Num artigo de opinião, publicado esta terça-feira, no «Jornal da Madeira», Alberto João Jardim, líder do PSD-M e presidente do Governo Regional manifesta surpresa pelos resultados obtidos por José Manuel Coelho, mas diz tratar-se de um voto de protesto da extema-direita e da chamada «Madeira Velha».
«Nunca me passou que os resultados da criatura fossem tão longe», escreveu Jardim, acrescentando-lhe epítetos como «coelhada», «aspirina Coelho» e «voto de gozo contra o sistema através da extrema-direita».

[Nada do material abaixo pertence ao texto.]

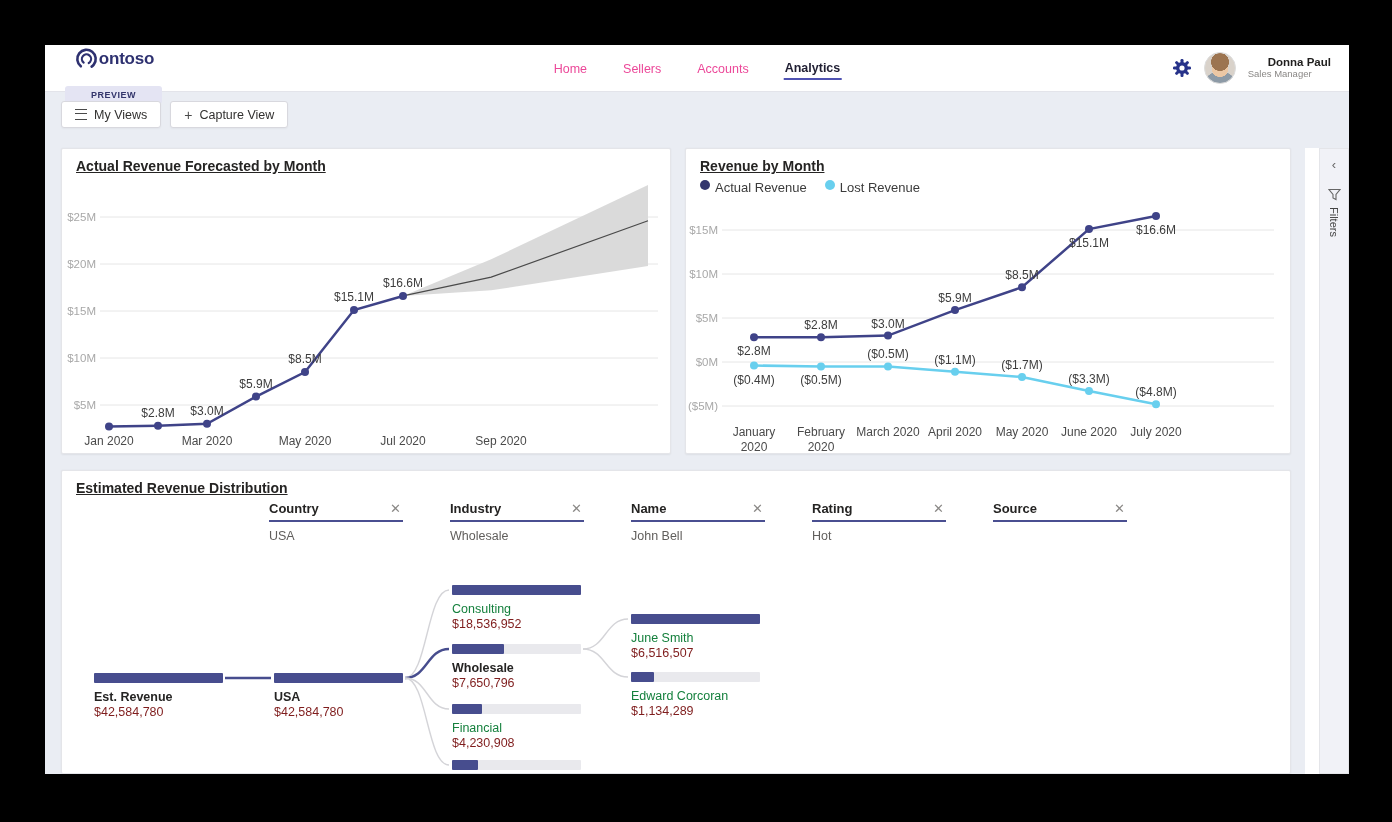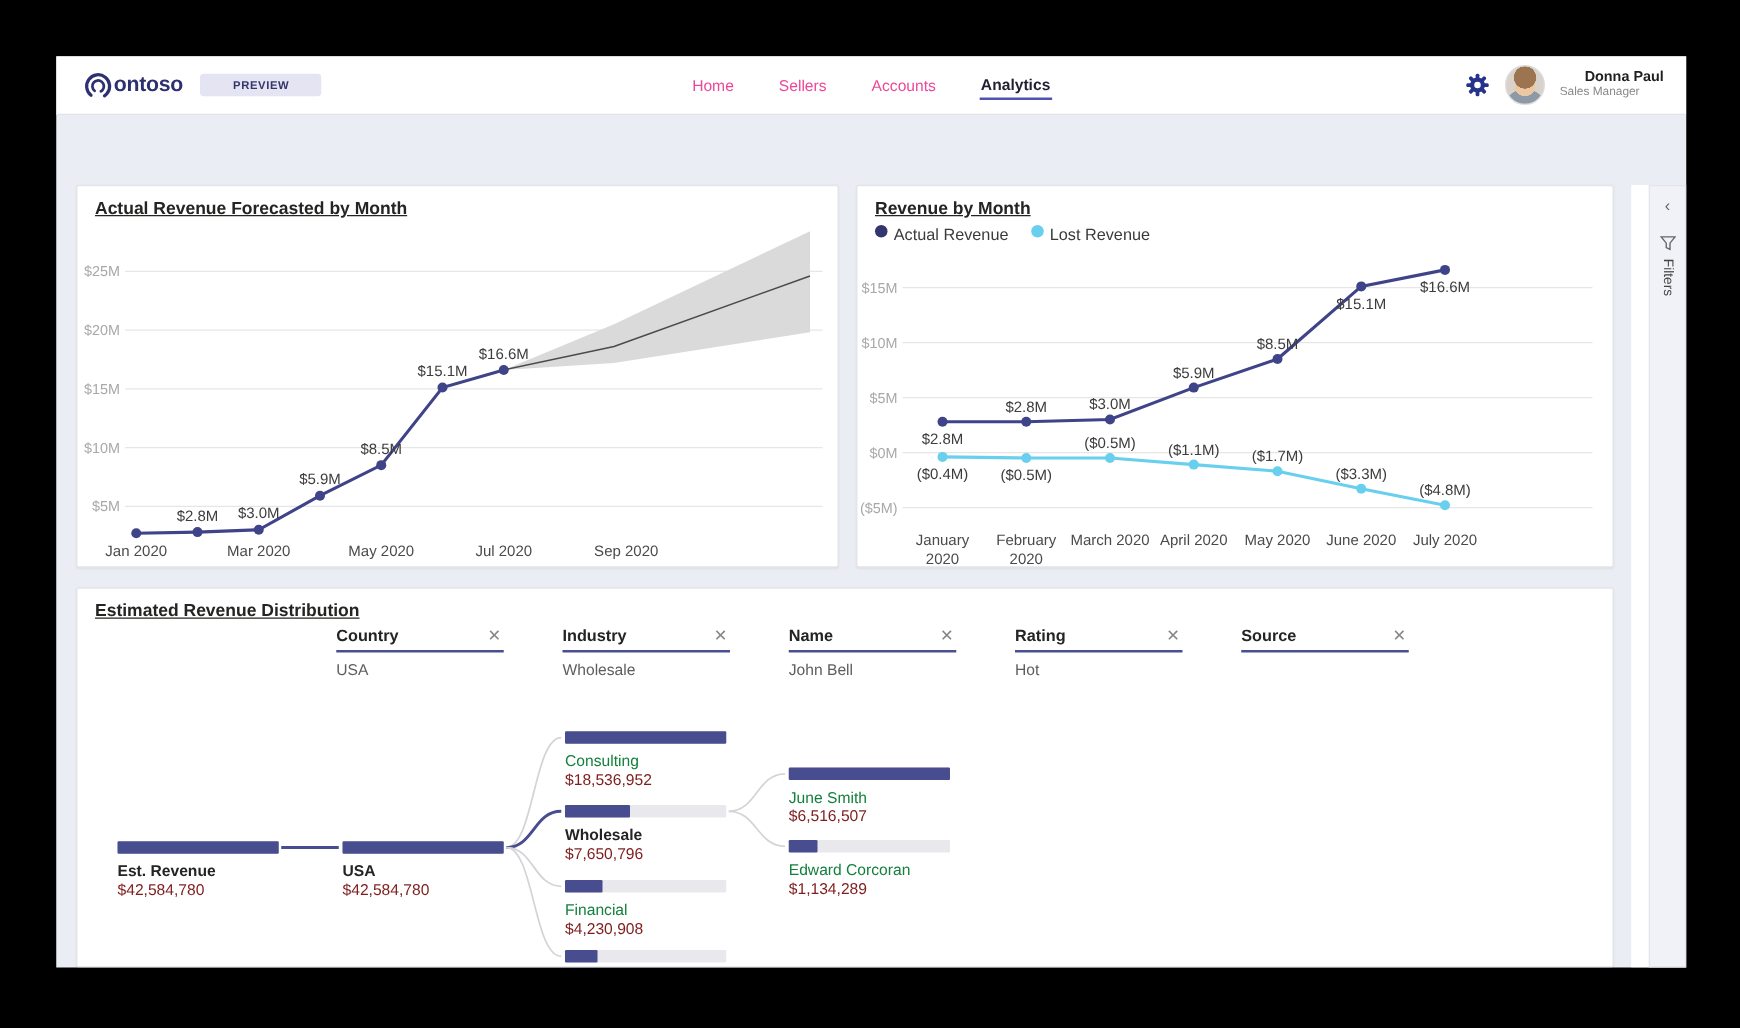--- a/index.html
+++ b/index.html
@@ -9,7 +9,7 @@
 
   
   header{position:absolute;left:0;top:0;width:100%;height:46px;background:#fff;border-bottom:1px solid #e3e4ea;}
-  .h-left{position:absolute;left:20px;top:0;height:46px;display:flex;align-items:center;gap:14px;}
+  .h-left{position:absolute;left:20px;top:0;height:46px;display:flex;align-items:center;gap:14px;flex-direction:column;}
   .logo{display:flex;align-items:center;gap:1px;}
   .logo-text{font-size:17px;font-weight:700;color:#2e3170;letter-spacing:-.2px;margin-left:-2px;}
   .preview{background:#e4e4f3;color:#33356b;font-size:9px;font-weight:700;letter-spacing:.5px;

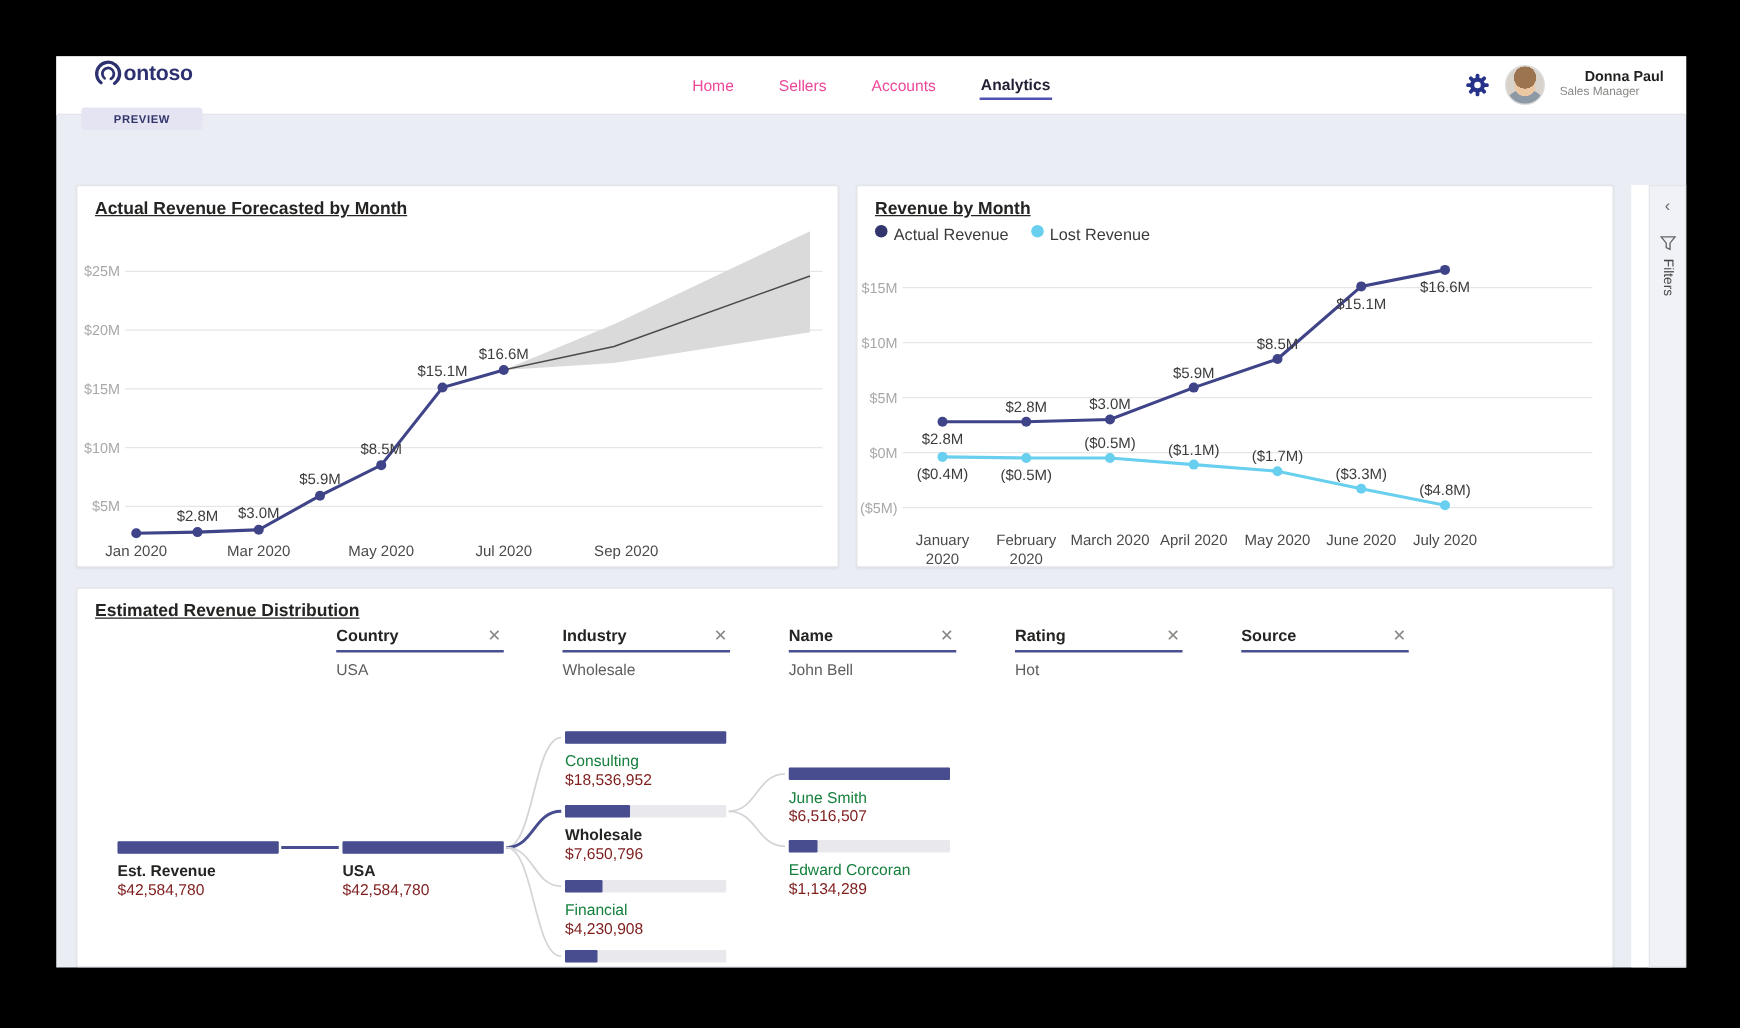--- a/index.html
+++ b/index.html
@@ -125,6 +125,16 @@
       </div>
     </header>
 
+    <div class="toolbar">
+      <button>
+        <span class="ic-menu"></span>
+        <span>My Views</span>
+      </button>
+      <button>
+        <span class="plus">+</span>
+        <span>Capture View</span>
+      </button>
+    </div>
 
     <section class="card card1">
       <h2>Actual Revenue Forecasted by Month</h2>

«A bipolarização política levará a um forte confronto, desta vez já com a extrema-direita, a ¿Madeira Velha¿, o fascismo, a pontificar, independentemente dos outros rótulos partidários que indecentemente se lhe colem», acrescenta, concluindo que «o povo madeirense será chamado a dizer claramente, se quer voltar ao passado ou se me dá confiança para aguentar as dificuldades tanto quanto me for possível. O resto é conversa, espectáculo e palhaçada. Já deu!...».
Em declarações à Agência Lusa, José Manuel Coelho lembra que o PND-M «actualmente não é um partido de extema-direita mas uma plataforma, uma frente, sem ideologia definida mas assente no propósito de derrubar o jardinismo e de contribuir para uma Madeira democrática e próspera».
«Ora, o problema do dr. Jardim é que já perdeu o contacto com a realidade e falha na análise, quer amedrontar os madeirenses com o espantalho da extrema-direita e fazê-los se afastarem do nosso projecto de frente contra o jardinismo e a situação de ruína por ele criada mas já não vai a tempo», diz.
«A frente democrática continua o seu trabalho e será uma onda em Outubro nas eleições legislativas regionais», avisa José Manuel Coelho.